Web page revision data
▼▼▼

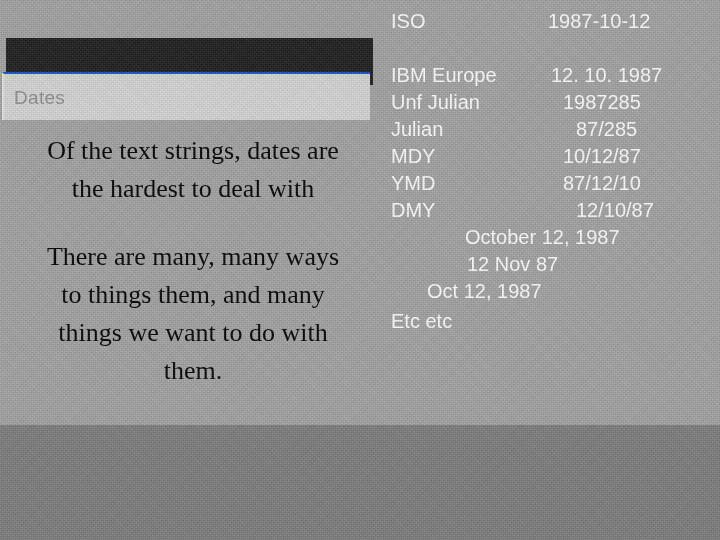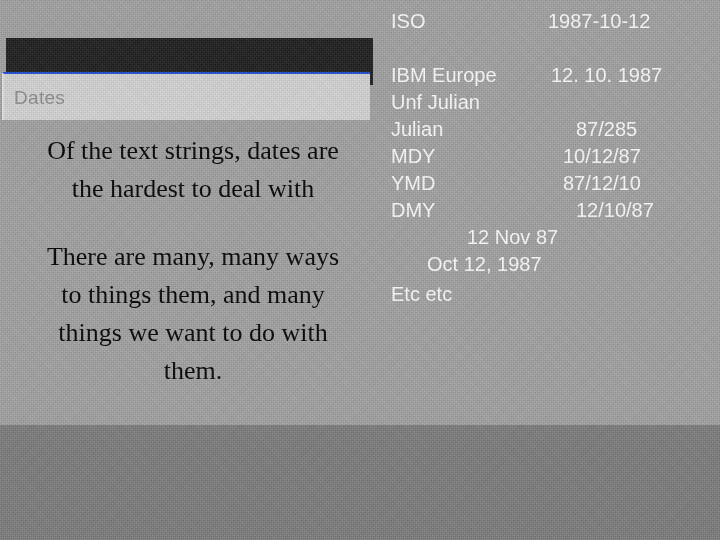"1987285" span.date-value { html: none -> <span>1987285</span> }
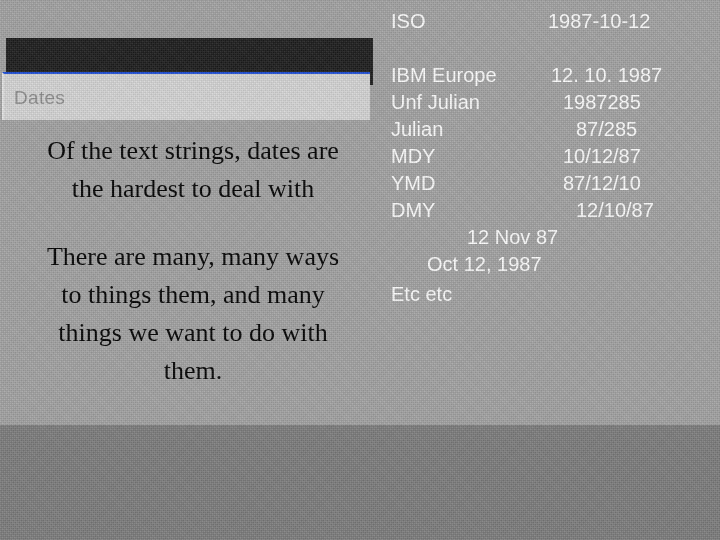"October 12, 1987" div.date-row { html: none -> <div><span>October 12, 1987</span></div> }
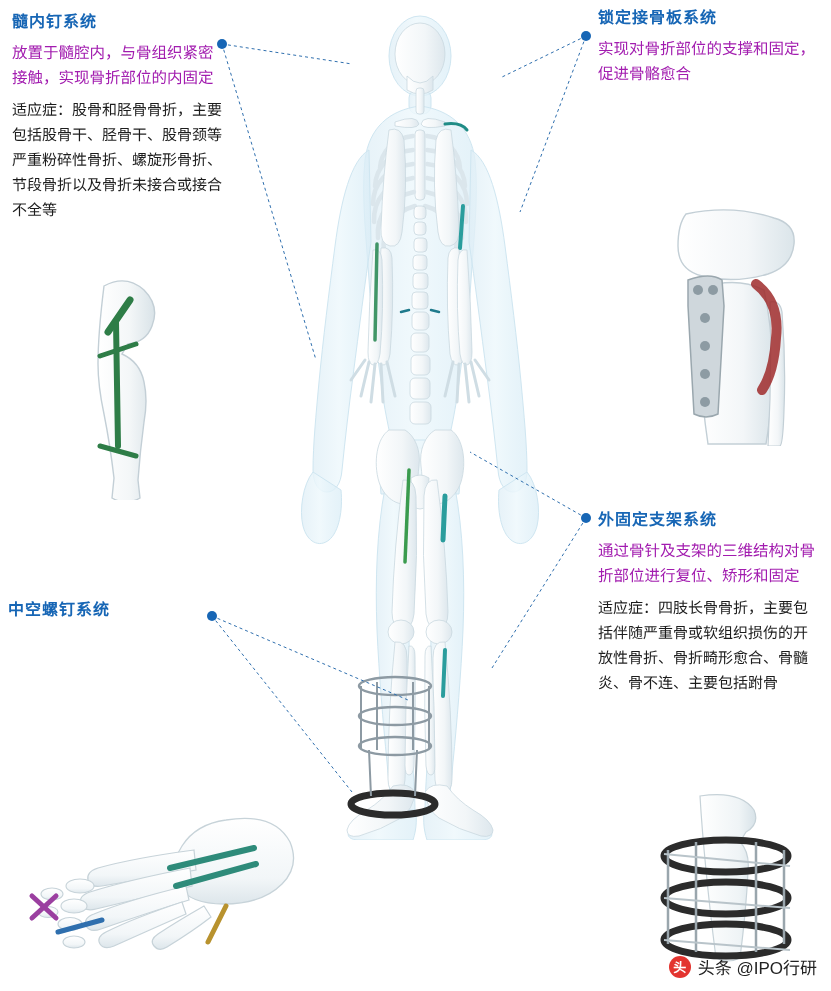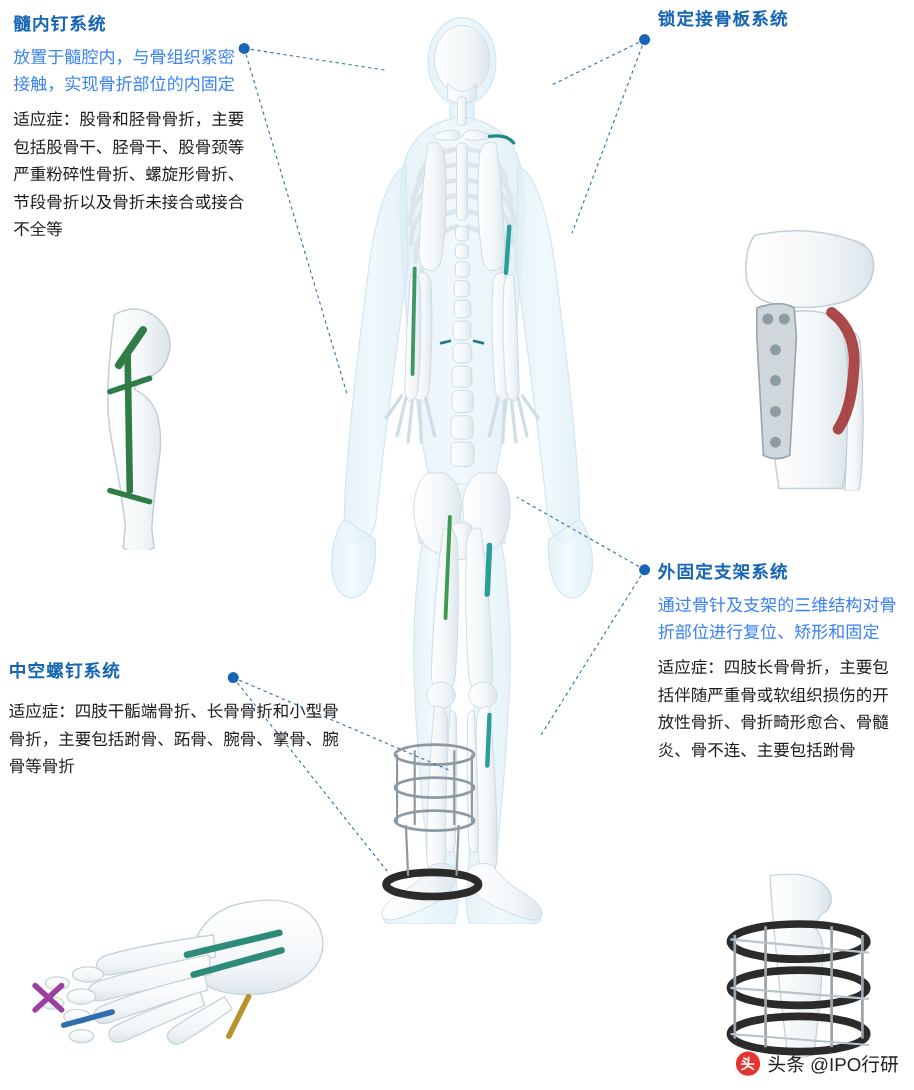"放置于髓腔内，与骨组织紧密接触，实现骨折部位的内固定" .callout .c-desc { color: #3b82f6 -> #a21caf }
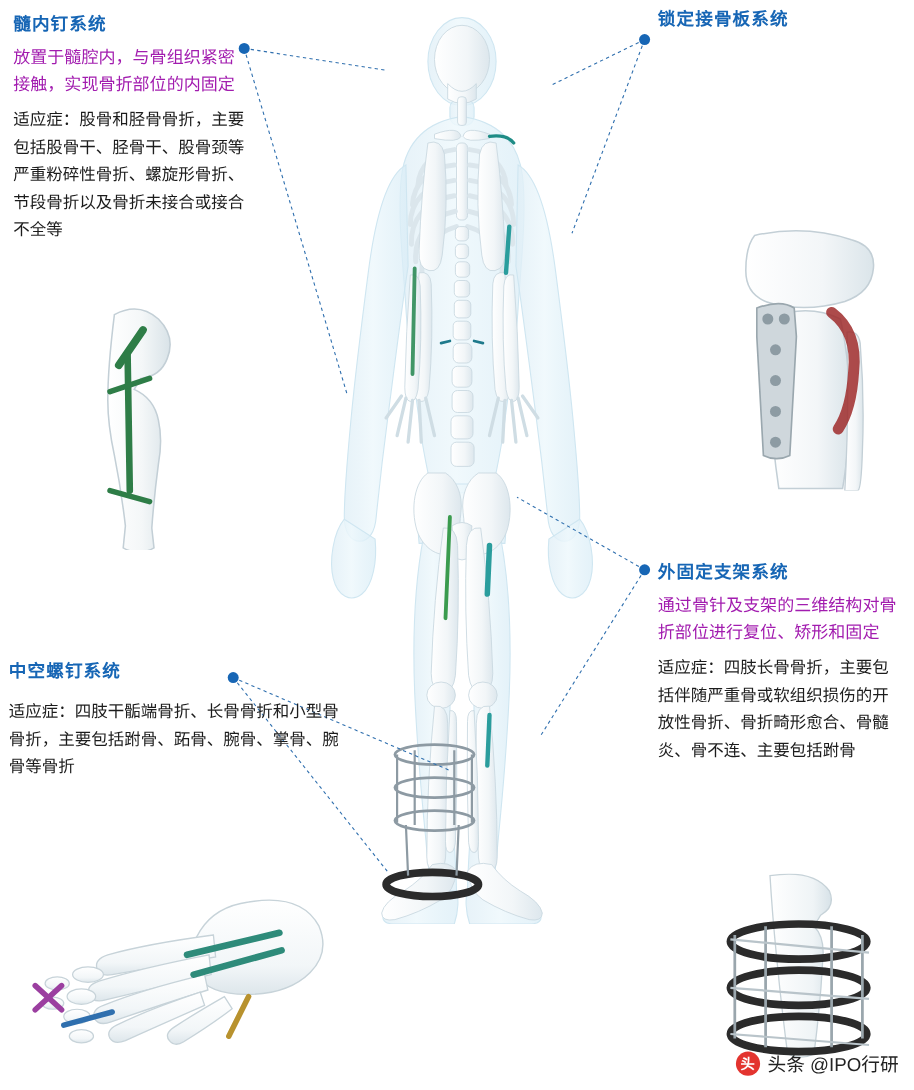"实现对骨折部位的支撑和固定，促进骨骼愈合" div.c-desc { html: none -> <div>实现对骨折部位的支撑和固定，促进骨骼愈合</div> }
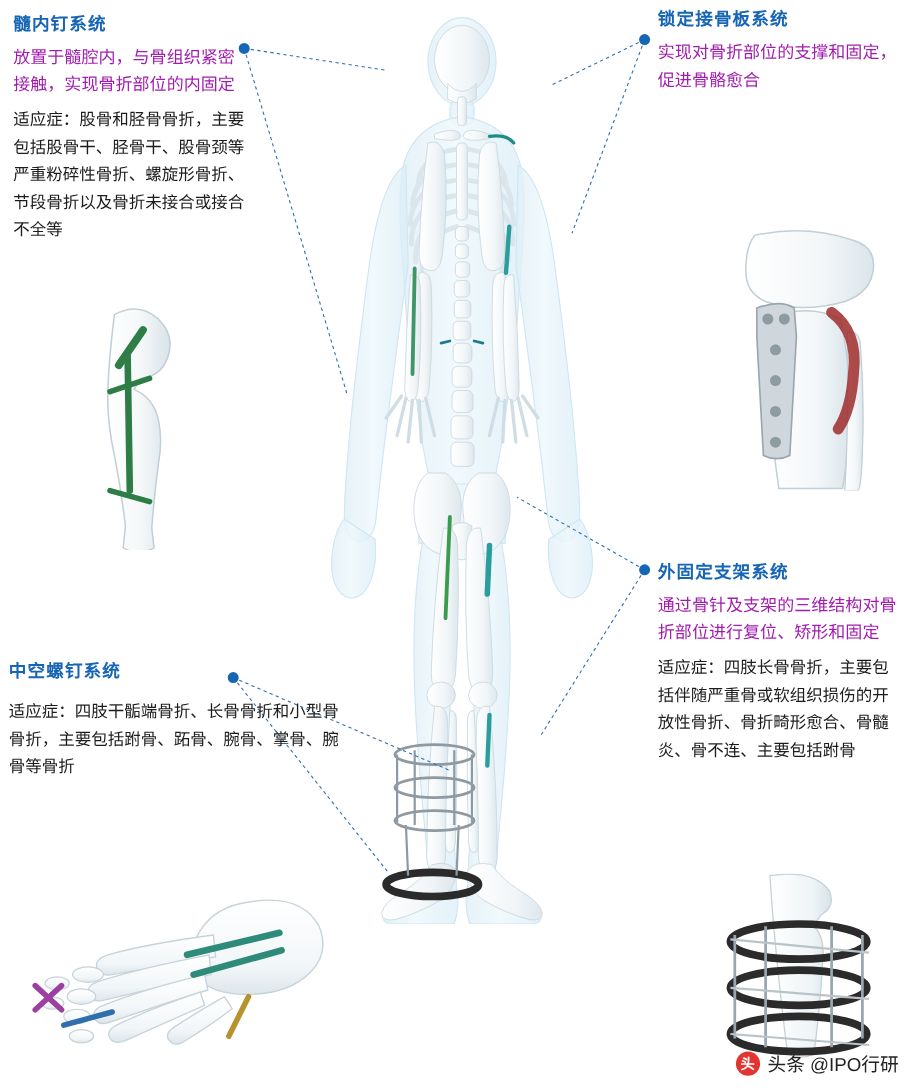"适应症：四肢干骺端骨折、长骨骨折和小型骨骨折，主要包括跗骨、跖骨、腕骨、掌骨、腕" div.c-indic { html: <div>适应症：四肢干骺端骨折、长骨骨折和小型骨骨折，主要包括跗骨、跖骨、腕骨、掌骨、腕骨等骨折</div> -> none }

▲▲▲

• _WHAT TO PRODUCE_
Restate the preceding entries in full, word for word, with the pictures removed.

• _YOUR SOLUTION_
"1987285" span.date-value { html: none -> <span>1987285</span> }
"October 12, 1987" div.date-row { html: none -> <div><span>October 12, 1987</span></div> }
"放置于髓腔内，与骨组织紧密接触，实现骨折部位的内固定" .callout .c-desc { color: #3b82f6 -> #a21caf }
"实现对骨折部位的支撑和固定，促进骨骼愈合" div.c-desc { html: none -> <div>实现对骨折部位的支撑和固定，促进骨骼愈合</div> }
"适应症：四肢干骺端骨折、长骨骨折和小型骨骨折，主要包括跗骨、跖骨、腕骨、掌骨、腕" div.c-indic { html: <div>适应症：四肢干骺端骨折、长骨骨折和小型骨骨折，主要包括跗骨、跖骨、腕骨、掌骨、腕骨等骨折</div> -> none }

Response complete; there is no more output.